Tuesday 9 December 2008

In Search Of The Wolf Tone

Éliane Radigue’s Naldjorlak (Shiiin) might surprise a few listeners, but not the most clued-up ones. Violoncellist Charles Curtis, who spent many days at the composer’s apartment in Paris to work on this, explains that the primary feature of the piece is tuning the cello in a way “which seeks to consolidate, as nearly as possible, all of the resonating parts of the instrument”. All stringed instruments, more or less, can be put in this extreme condition via the “wolf tone”, a particular note that generates an uneven kind of quivering where the wooden and metallic components seem to disintegrate until they’re reduced to little shreds.

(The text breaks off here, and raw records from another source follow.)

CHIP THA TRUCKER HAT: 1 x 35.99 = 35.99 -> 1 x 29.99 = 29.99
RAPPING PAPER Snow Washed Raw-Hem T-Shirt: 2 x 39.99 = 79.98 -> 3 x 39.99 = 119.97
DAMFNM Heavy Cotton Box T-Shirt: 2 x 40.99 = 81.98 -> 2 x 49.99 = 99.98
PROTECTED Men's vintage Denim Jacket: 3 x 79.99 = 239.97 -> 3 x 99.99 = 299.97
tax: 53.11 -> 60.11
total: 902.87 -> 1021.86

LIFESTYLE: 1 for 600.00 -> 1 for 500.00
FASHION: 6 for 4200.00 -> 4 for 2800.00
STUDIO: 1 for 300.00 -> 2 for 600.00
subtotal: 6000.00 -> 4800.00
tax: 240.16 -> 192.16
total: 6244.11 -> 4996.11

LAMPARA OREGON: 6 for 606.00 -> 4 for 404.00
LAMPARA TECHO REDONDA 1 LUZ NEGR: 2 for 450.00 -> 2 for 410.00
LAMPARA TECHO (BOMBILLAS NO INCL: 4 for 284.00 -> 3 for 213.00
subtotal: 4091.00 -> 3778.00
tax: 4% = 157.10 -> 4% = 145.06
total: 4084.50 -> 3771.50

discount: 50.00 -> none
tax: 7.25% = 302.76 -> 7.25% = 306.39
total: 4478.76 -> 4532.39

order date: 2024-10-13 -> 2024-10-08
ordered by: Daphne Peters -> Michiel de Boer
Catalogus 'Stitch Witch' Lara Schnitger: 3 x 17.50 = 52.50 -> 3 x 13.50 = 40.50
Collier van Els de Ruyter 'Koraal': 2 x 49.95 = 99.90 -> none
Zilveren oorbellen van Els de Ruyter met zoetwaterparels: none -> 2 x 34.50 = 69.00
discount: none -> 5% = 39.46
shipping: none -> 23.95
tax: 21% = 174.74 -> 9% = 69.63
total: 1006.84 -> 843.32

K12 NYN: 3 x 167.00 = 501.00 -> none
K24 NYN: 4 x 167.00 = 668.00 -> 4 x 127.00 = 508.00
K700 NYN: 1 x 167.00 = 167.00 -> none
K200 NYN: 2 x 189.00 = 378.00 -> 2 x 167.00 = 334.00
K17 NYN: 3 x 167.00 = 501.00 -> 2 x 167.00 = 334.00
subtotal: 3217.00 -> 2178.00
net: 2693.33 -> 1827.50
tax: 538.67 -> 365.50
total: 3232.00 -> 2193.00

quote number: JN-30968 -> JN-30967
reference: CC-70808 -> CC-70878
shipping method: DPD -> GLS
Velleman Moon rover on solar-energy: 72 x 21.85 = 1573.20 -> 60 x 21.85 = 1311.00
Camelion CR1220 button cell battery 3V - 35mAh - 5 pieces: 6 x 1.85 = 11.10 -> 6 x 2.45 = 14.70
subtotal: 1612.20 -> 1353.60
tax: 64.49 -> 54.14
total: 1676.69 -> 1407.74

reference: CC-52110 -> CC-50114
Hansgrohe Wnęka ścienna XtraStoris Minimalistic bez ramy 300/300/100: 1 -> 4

As opposed to the intensely pulsating analogue synthetic purr of masterpieces such as Trilogie de la Mort, this is perhaps the purest, rawest acoustic expression of the French artist’s vision. Curtis, an enormously sensitive player specializing in early minimalism (La Monte Young and Alvin Lucier being but two among the contemporary composers he habitually tackles), doesn’t let the cello shift from a range that’s possibly not wider than a semitone. Apparently frail yet sturdy tones are elicited by his arco in an upper partial-tinged Franciscan ritual for the ears. And when the wolf tone gets caught, the certainties about Radigue’s intentions are shaken together with the instrument’s molecules. I’d be curious to hear an interpretation of this composition by Jöelle Léandre on the double bass. My room would probably crumble.